- Your instructions: Please repeat the data exactly. Any picture in it stays out.
■ ■ ■
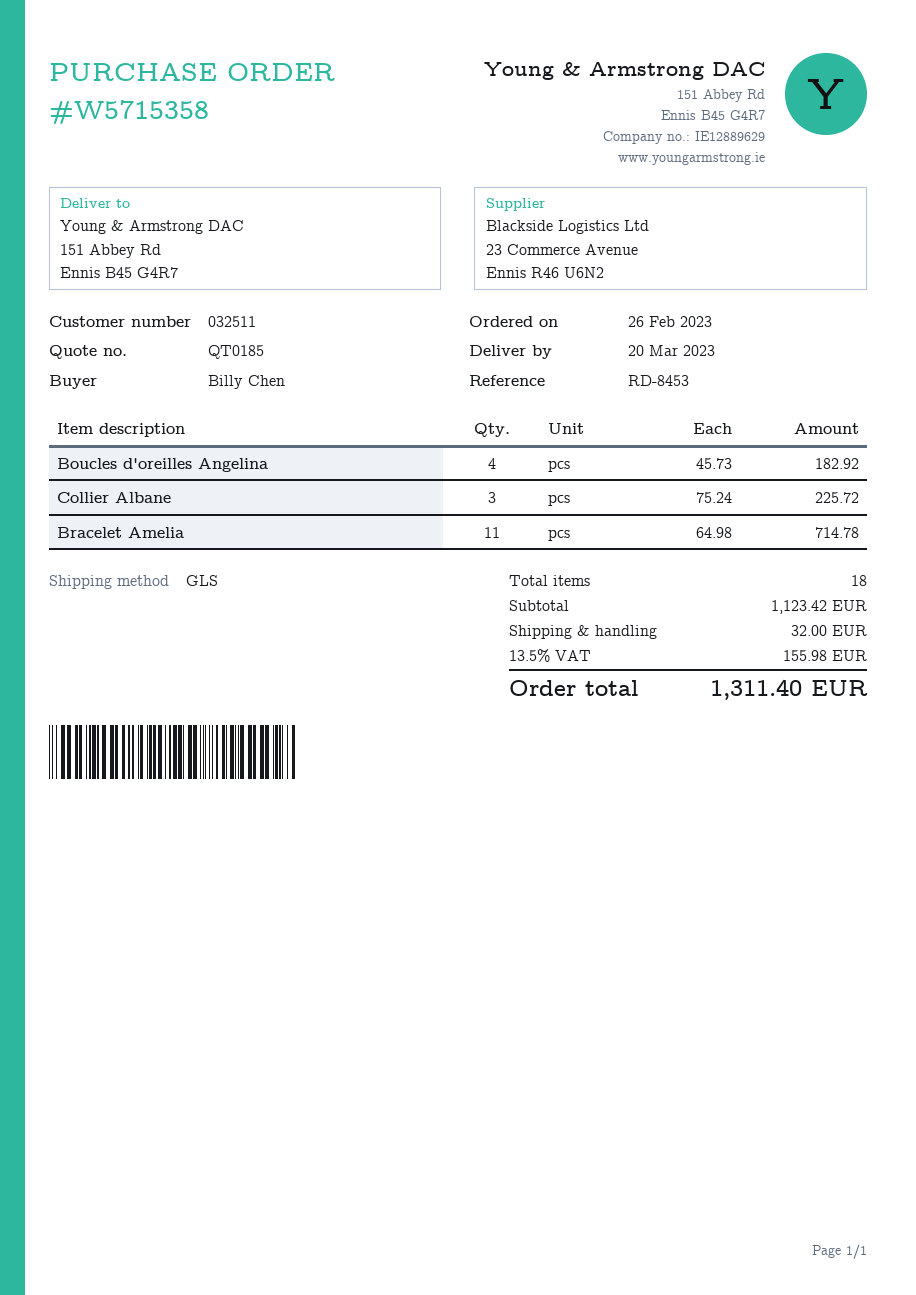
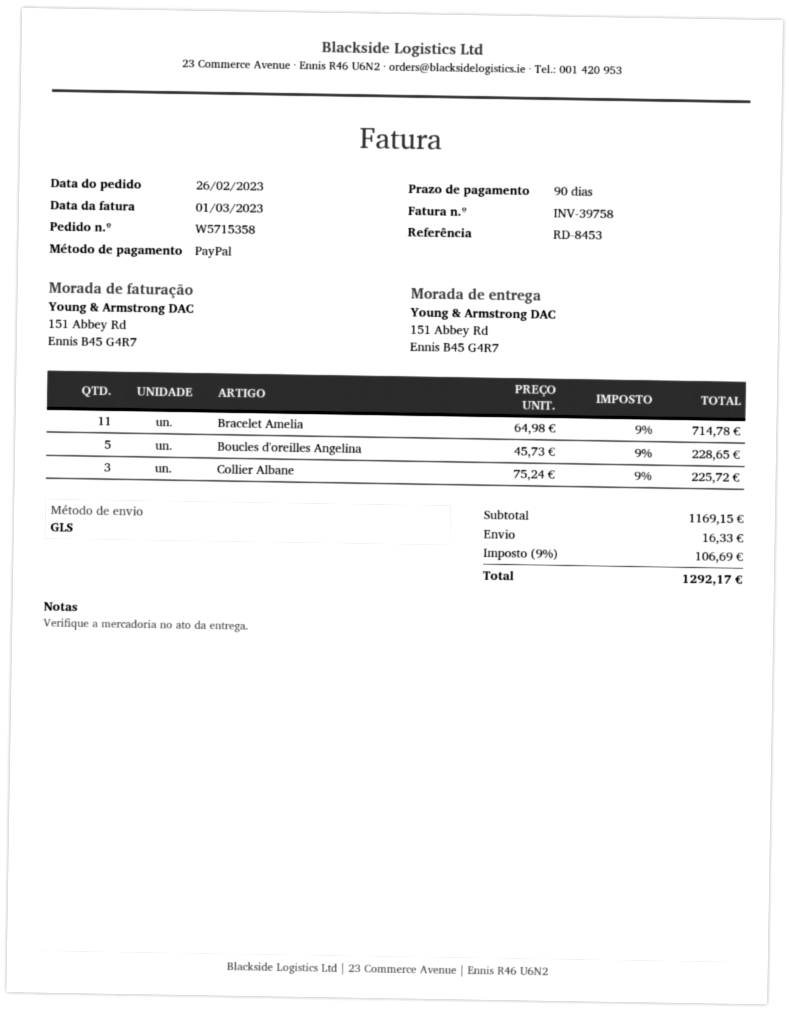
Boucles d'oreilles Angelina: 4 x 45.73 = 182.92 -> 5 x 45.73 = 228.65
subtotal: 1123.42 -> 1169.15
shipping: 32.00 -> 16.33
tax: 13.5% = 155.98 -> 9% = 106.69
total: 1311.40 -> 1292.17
■ ■ ■
- Result below:
Boucles d'oreilles Angelina: 4 x 45.73 = 182.92 -> 5 x 45.73 = 228.65
subtotal: 1123.42 -> 1169.15
shipping: 32.00 -> 16.33
tax: 13.5% = 155.98 -> 9% = 106.69
total: 1311.40 -> 1292.17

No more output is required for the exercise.